“I hate that guy.” “Keep going.”
“I feel like this plot line is really going to pay off.” “Keep going.”
“Does it pick up?” “Keep going.”
Are there any two words as encouraging and as frustrating? Certainly not when it’s in the midst of catching up on a show your friend recommended.
Of course, it depends on how much the person plays their hand. A “I think Sheilah is the killer” met with a “just you wait”—depending on the circumstances—can indicate fairly clearly whether you’re right or wrong.
Even as it gives the indication that you’ve stumbled on the same boat a friend was once in, it can feel dismissive in the way hindsight often is. Just because a plot line pays off doesn’t mean it was done right in the moment. The 100 received a whole lot of discussion and outrage over their decision to kill off Lexa immediately after she finally consummated her relationship with Clarke in just the latest “Kill Your Gays” chapter. Many fans were angry that our goodbye to Lexa was a random mishap, not even intended for Lexa at all. Bringing her back later on to go out in a blaze of glory (sort of) doesn’t negate the initial emotional charge of her initial death, even if it may lessen the sting a bit.
But they are, perhaps, the fine line someone can walk when trying to have a conversation with a friend about a TV show they’re hoping to discuss without spoilers. I tend to be a bit cagier about my spoiler intake, but “keep going” feels like heartening; like you’re pulling at a thread of a future conversation of a theme your friend also noticed. Instead of shutting down conversation you’re just moving it forward, earmarking a thought for the future.
Has surprise casting ever worked? I don’t mean like Kevin Spacey at the end of Se7en. More like casting a notable actor in a film (typically a reboot or franchise) as a rando new character before ultimately revealing that—surprise—they were this character all along. Think Benedict Cumberbatch as
John Harrison Khan in Star Trek Into Darkness or Marion Cotillard as Miranda Talia Al-Ghul in The Dark Knight Rises.
At this point fandoms have become accustomed to the studio’s schtick: There’s no such thing as adding a new character to an established franchise, they’re only there if it’s a bait-and-switch. Whether it seems to happen because they want to withhold some plot development later on (see Dark Knight Rises) or they want to be able to justify not casting a POC (Star Trek Into Darkness, and arguably Iron Man 3) without fan outrage, it’s a common enough practice that audiences—especially those that leak, clamor, and obsess over anything released by the studios regarding franchises—aren’t buying it anymore.

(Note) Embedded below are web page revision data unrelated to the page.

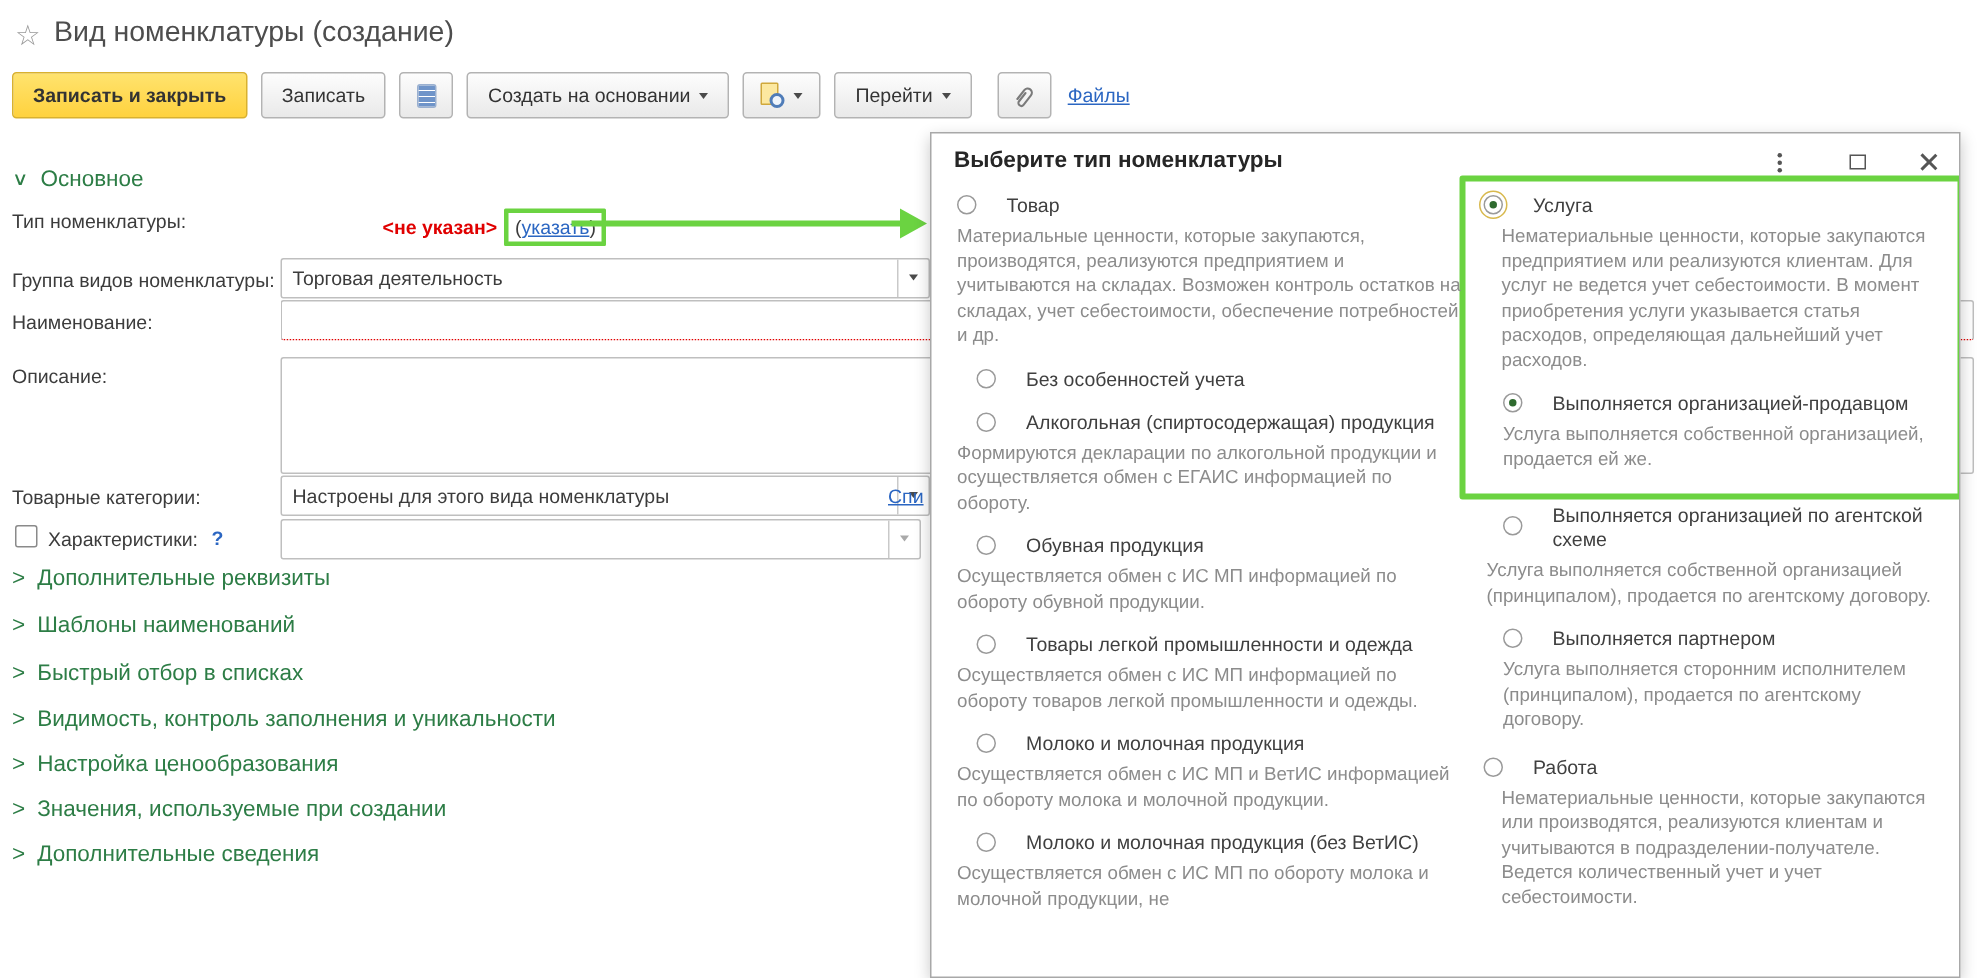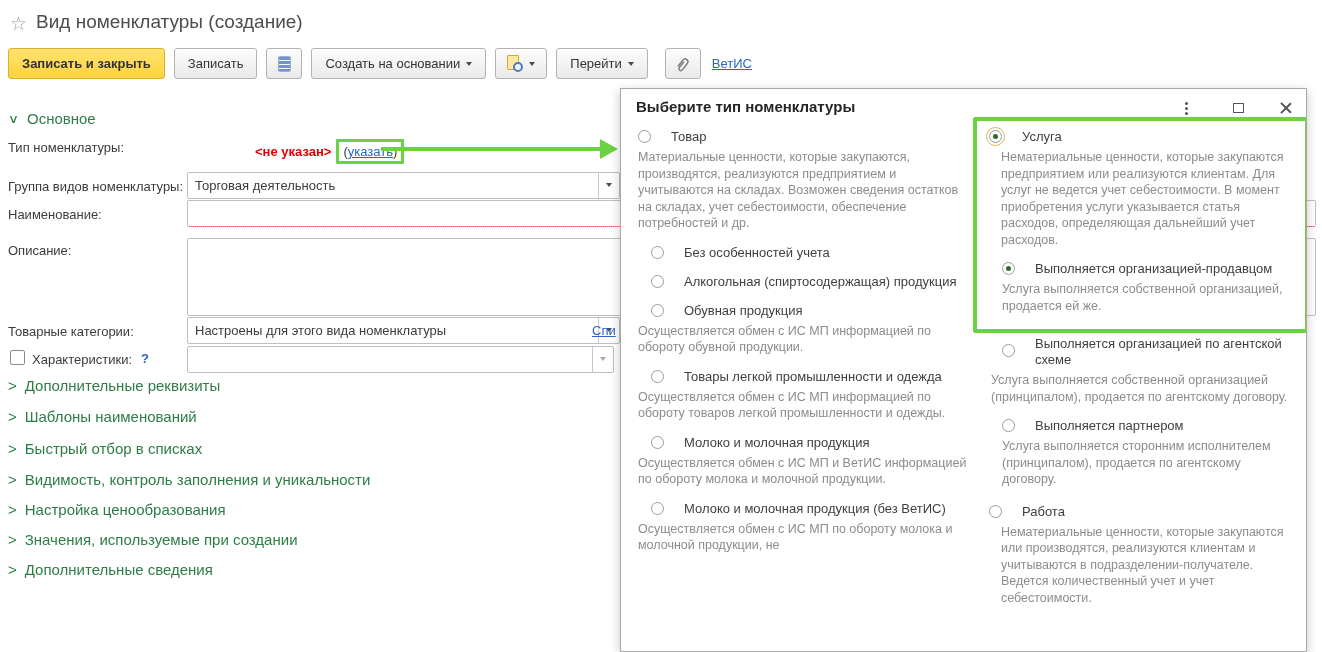"ВетИС" span.link { text: ВетИС -> Файлы }
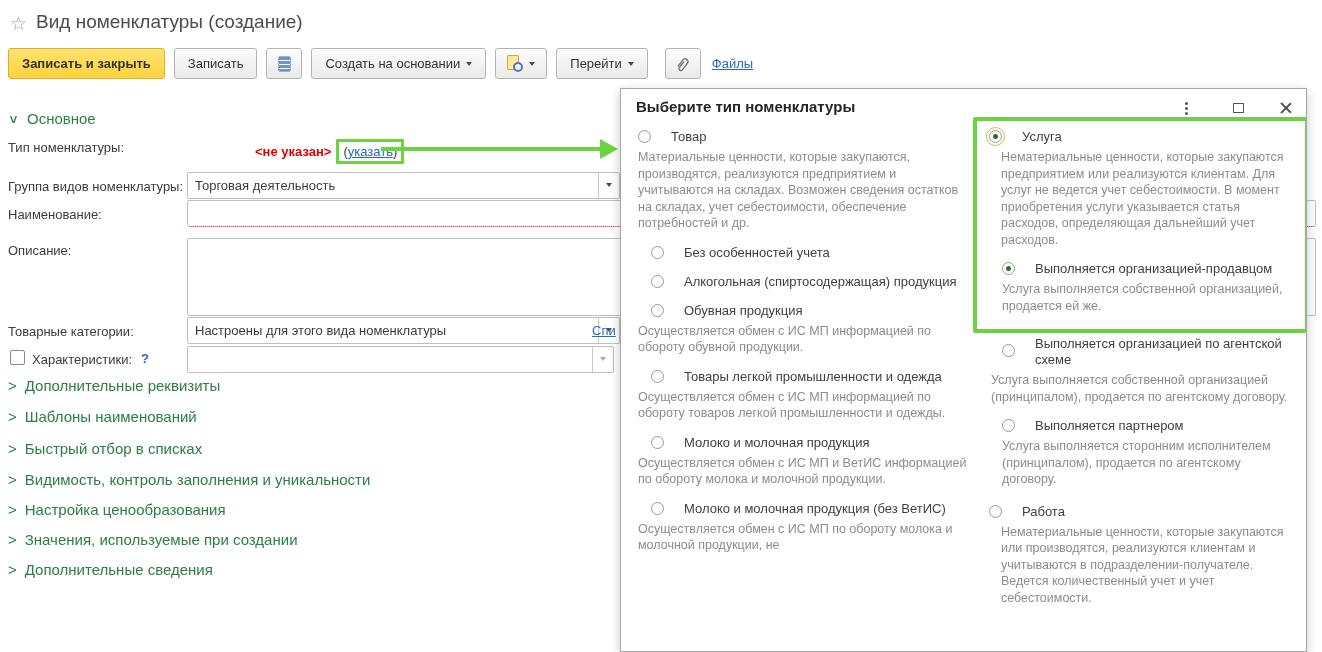"Материальные ценности, которые" div.opt-desc { text: сведения -> контроль }
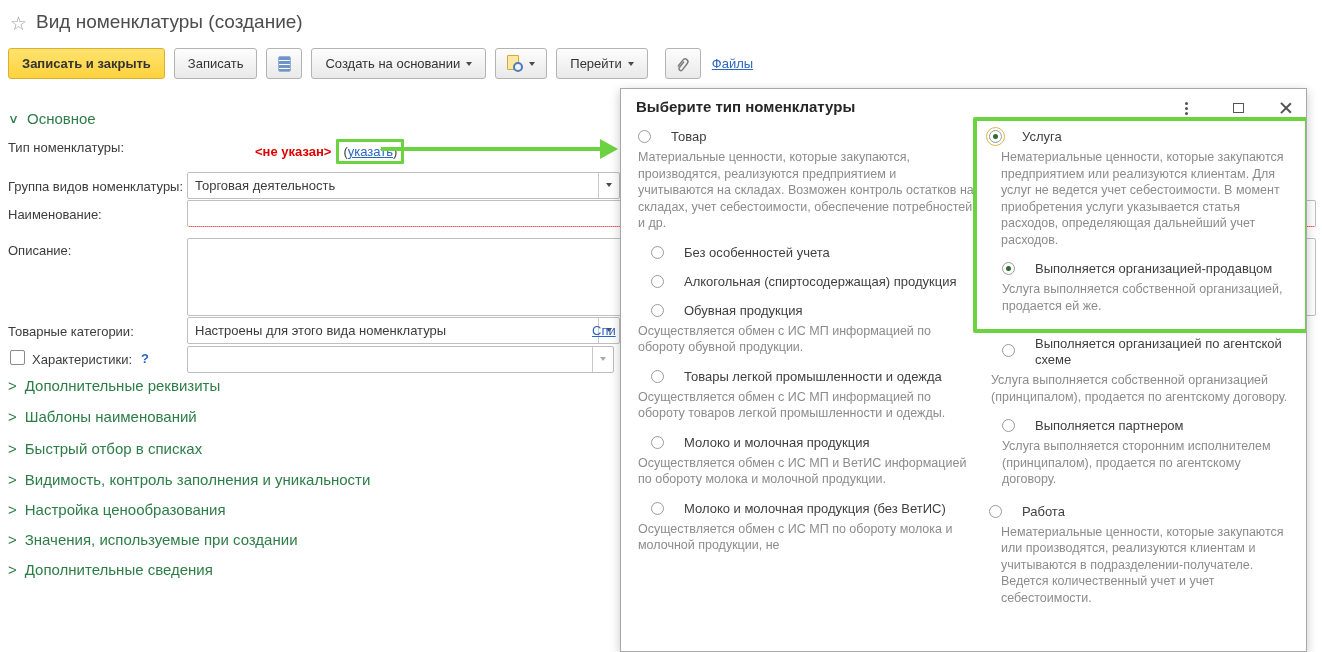"Формируются декларации по алкогольной" div.opt-desc { html: none -> <div>Формируются декларации по алкогольной продукции и осуществляется обмен с ЕГАИС информацией по обороту.</div> }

I’m all for spoiler warnings and avoiding knowing the plot ahead of time before movies (if that’s what you want, I don’t really see the harm in reasonably facilitating that for yourself). But too often it seems producers just straight up lie in order to avoid—what, controversy? Discussion? All they’re really doing is hoping the can is kicked far enough down the road that viewers will be more sympathetic, or at least understanding, of the artistic junket choices they made. But in my experiences no one likes feeling conned. And when these experiences don’t pay off artistically it makes it all the worse. It’s too simple to say that witholding information like this should enhance a viewing experience not dampen it, because that’s probably what creators thought they were doing with Talia and Khan.
But compared to something like (to grab another Spacey-villain-reveal joint) The Usual Suspects, where the person pulling the strings the whole time is played in a bit of misdirection—even acknowledged misdirection, as we see Spacey orchestrate the initial robberies even as he tells us that it was someone else. It’s nuggets like that that can create repeat and rewarding viewing experiences. Compare that to trying to reboot and slip a villain in under the radar in an established franchise under the wire while keeping it under wraps that it’s what you’re doing and the game is considerably more dicey (and as we’ve seen in both Rises and Into Darkness, prone to failure and letdown).
Perhaps the latest comes with the news that Zendaya won’t be playing a random “Michelle” in Spiderman: Homecoming, she’ll be playing none other than the red-headed heartthrob Mary-Jane. Though I’m hardpressed to believe that (if the rumors are true) there’s any real reason Marvel would withhold this information other than to have a couple more months without the ire of racists on the internet directed towards them, at least for once it’s being used to get a person of color into a white role, rather than the other way around.